We learned many things along the way, which we will summarize in this blog post. Keep reading to discover how our engineers built the system, and join us on a journey of graphic cards, continuous integration, cloud platforms, and surprising details of high-performance hardware.

The collaboration between Quansight, MetroStar, a generous GPU donor, and the conda-forge community has lowered the barrier to contribution for key packages like PyTorch, TensorFlow, and Jaxlib, which are downloaded hundreds of thousands of times per month.

To see what the server enables the conda-forge team to do, check out these recent GitHub pull requests for PyTorch and TensorFlow.

“This finally solves the biggest pain point that’s been plaguing us for years when it comes to heavyweight builds like PyTorch or TensorFlow — we know how to build those, but it couldn’t be done by the free CI agents in the hard time cap of 6h. That meant every single build we published for those packages needed to be built by hand, which was an extreme bottleneck in keeping these packages up-to-date. Needless to say, I’m very excited that we can now wrangle with these behemoth packages without being forced to resort to local builds.”

Axel Obermeier (@h-vetinari), conda-forge core team member

Step 0: The plan

In late 2020, conda-forge contacted Quansight to study the possibility of hosting a CI service that provided access to some GPUs donated to the cause. Challenge accepted!

The idea looked very simple, after all:

  1. Buy a beefy server and install the GPUs in it.
  2. Install a cloud-oriented OS (there must be one, right?), and connect it to the internet.
  3. Install a self-hosted CI service that allows to spin up VMs on demand.
  4. Make sure it works reliably while ensuring public access.

How difficult can that be? Ha! You will find out in the following steps. Note that the steps detailed below do not follow a strict chronological order. Instead, it was an iterative process where we had to undo several improvements to fix an underlying issue. The write-up below simplifies the story, but for the sake of clarity and usefulness of this article, we’ll save you the pain (or joy!) of watching us suffer. Instead, we will just enumerate the challenges we faced and how we overcame or worked around them.

Step 1: Secure the host machine

Six Tesla V100 GPUs were donated, but we needed a server to host them. We browsed HPC providers for suitable machines able to sustain the expected loads of a CI service.

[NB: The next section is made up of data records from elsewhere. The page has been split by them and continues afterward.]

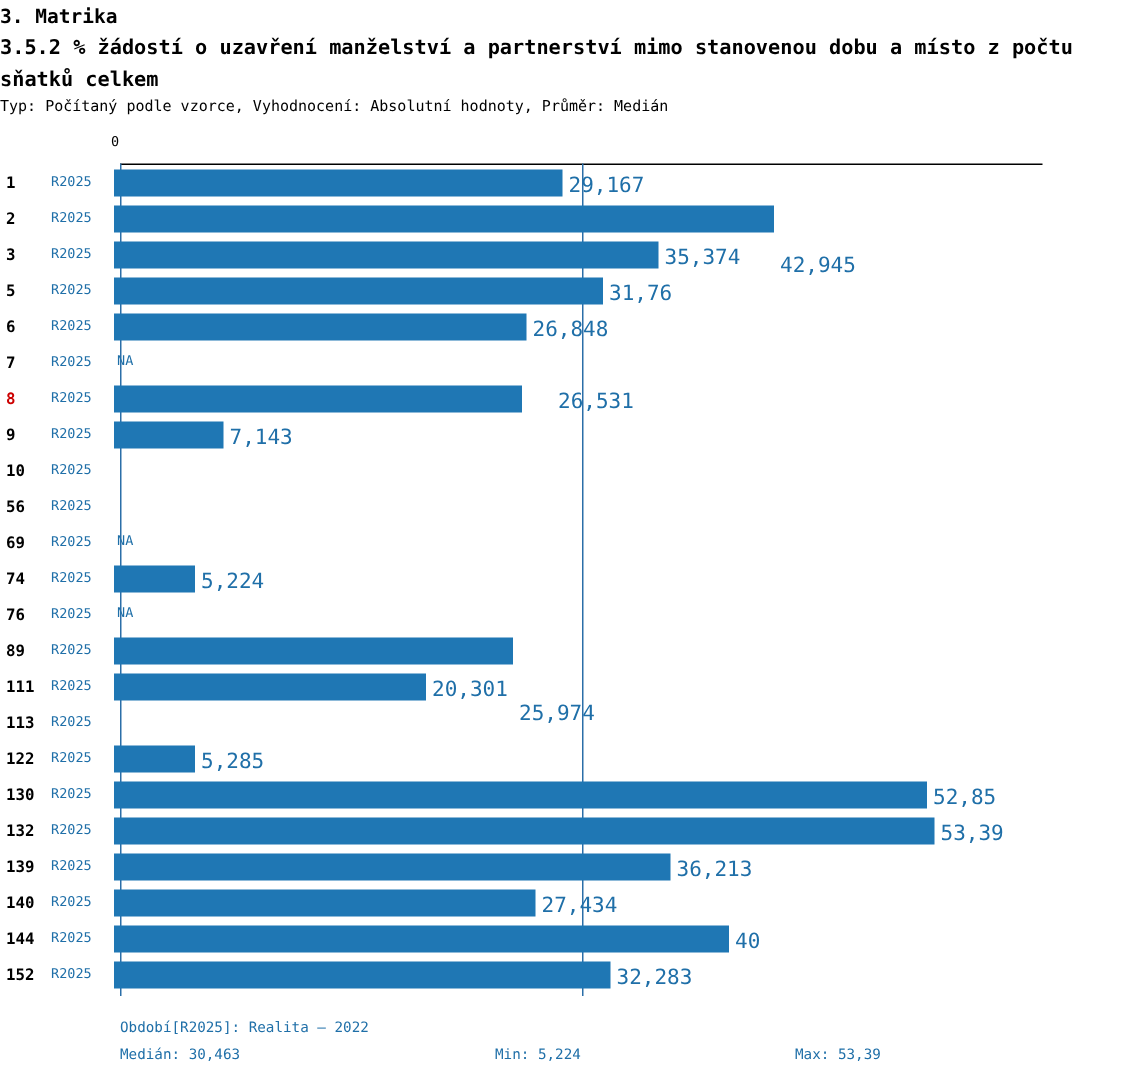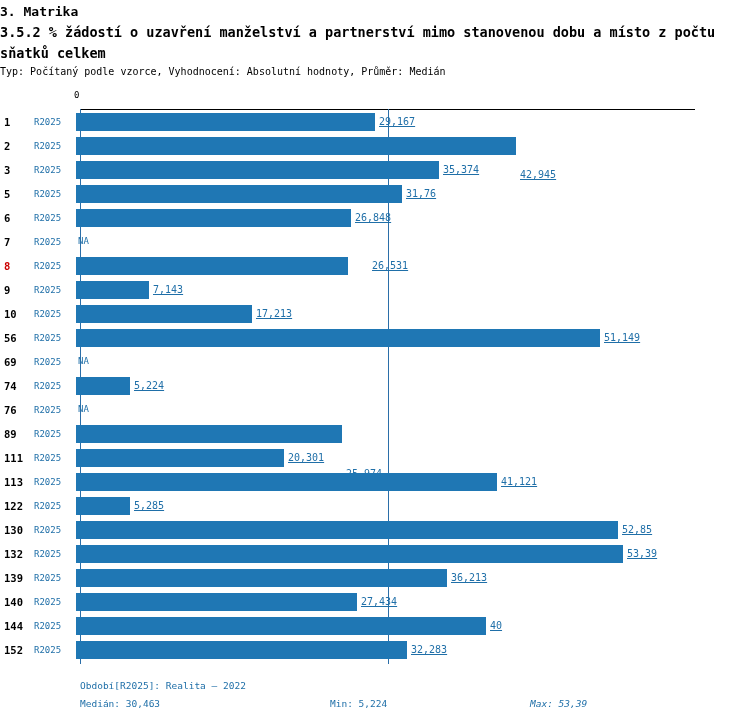--- a/index.html
+++ b/index.html
@@ -127,10 +127,9 @@
   .bar-value {
     position: absolute;
     top: 6px;
-    font-size: 10px;
+    font-size: 14px;
     color: #1f6fa8;
     white-space: nowrap;
-    text-decoration: underline;
   }
   .na {
     position: absolute;

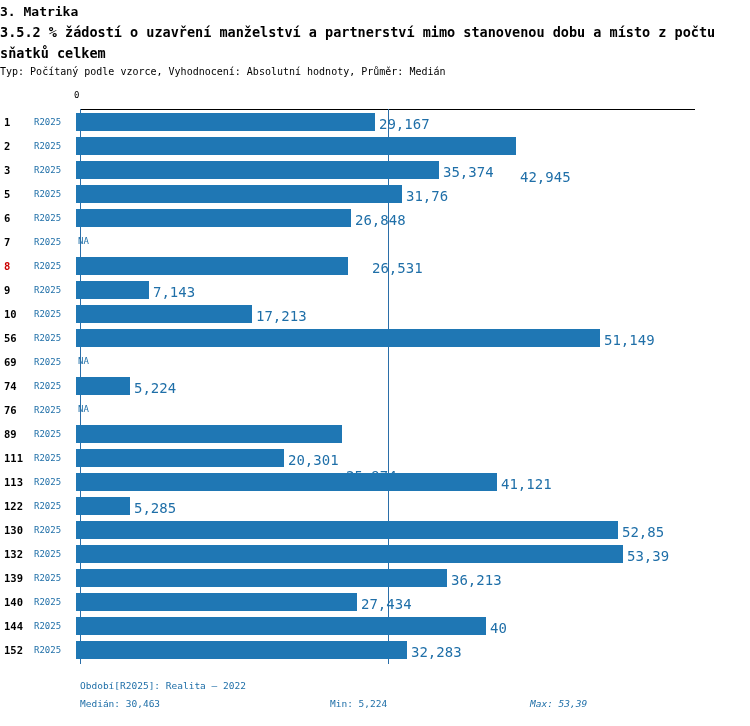--- a/index.html
+++ b/index.html
@@ -249,10 +249,6 @@
         <div class="row">
           <div class="row-idx">10</div>
           <div class="row-label">R2025</div>
-          <div class="bar-area">
-            <div class="bar" style="width: 176px; background: rgb(31, 119, 180);"></div>
-            <div class="bar-value" style="left: 180px;">17,213</div>
-          </div>
         </div>
         <div class="row">
           <div class="row-idx">56</div>

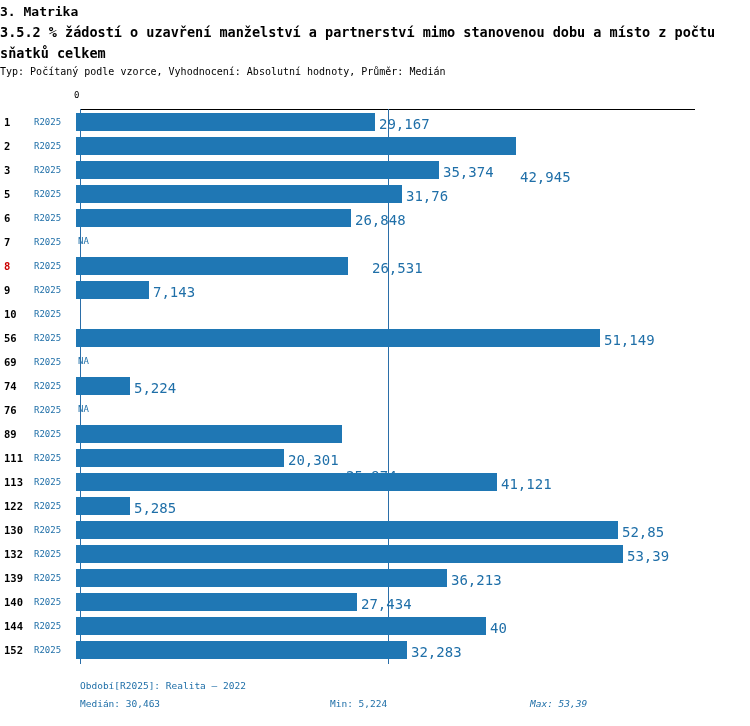--- a/index.html
+++ b/index.html
@@ -253,10 +253,6 @@
         <div class="row">
           <div class="row-idx">56</div>
           <div class="row-label">R2025</div>
-          <div class="bar-area">
-            <div class="bar" style="width: 524px; background: rgb(31, 119, 180);"></div>
-            <div class="bar-value" style="left: 528px;">51,149</div>
-          </div>
         </div>
         <div class="row">
           <div class="row-idx">69</div>

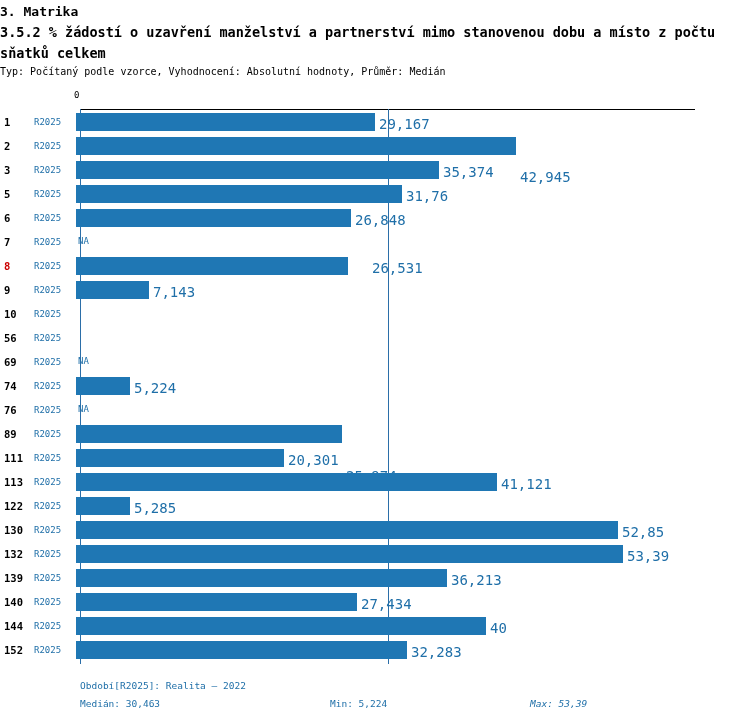--- a/index.html
+++ b/index.html
@@ -295,10 +295,6 @@
         <div class="row">
           <div class="row-idx">113</div>
           <div class="row-label">R2025</div>
-          <div class="bar-area">
-            <div class="bar" style="width: 421px; background: rgb(31, 119, 180);"></div>
-            <div class="bar-value" style="left: 425px;">41,121</div>
-          </div>
         </div>
         <div class="row">
           <div class="row-idx">122</div>

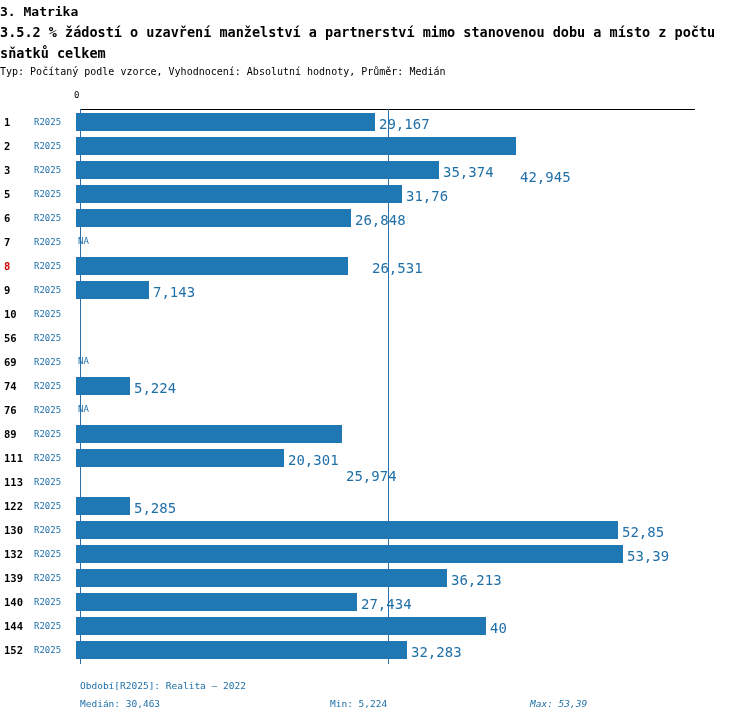--- a/index.html
+++ b/index.html
@@ -165,7 +165,6 @@
     position: absolute;
     left: 530px;
     top: 18px;
-    font-style: italic;
   }
 </style>
 </head>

We were in the market for a high amount of cores and a healthy amount of RAM and disk. The supply chains were understandably constrained back then (2021), so suitable configurations were not in stock for the foreseeable future.

We ended up settling for a ThinkMate GPX QT8–22E2–8GPU unit sporting 2 AMD EPYC 7352 24-Core CPUs and a healthy amount of RAM and disk space: 512 GB of DDR4 goodness, 1 TB of NVMe SSD and 8TB SATA SSD. That should be enough, right? Oh, what we finally did order, ended up being delayed by several months because of supply chain issues.

Step 2: Find a data center to host our server

While buying the server, we also had to find a location to host it. This needed to happen parallel to the actual purchase so we could correctly specify the delivery address. These machines are not precisely portable, and we don’t want 50+ pounds (22+ kg) of metal dancing around the country.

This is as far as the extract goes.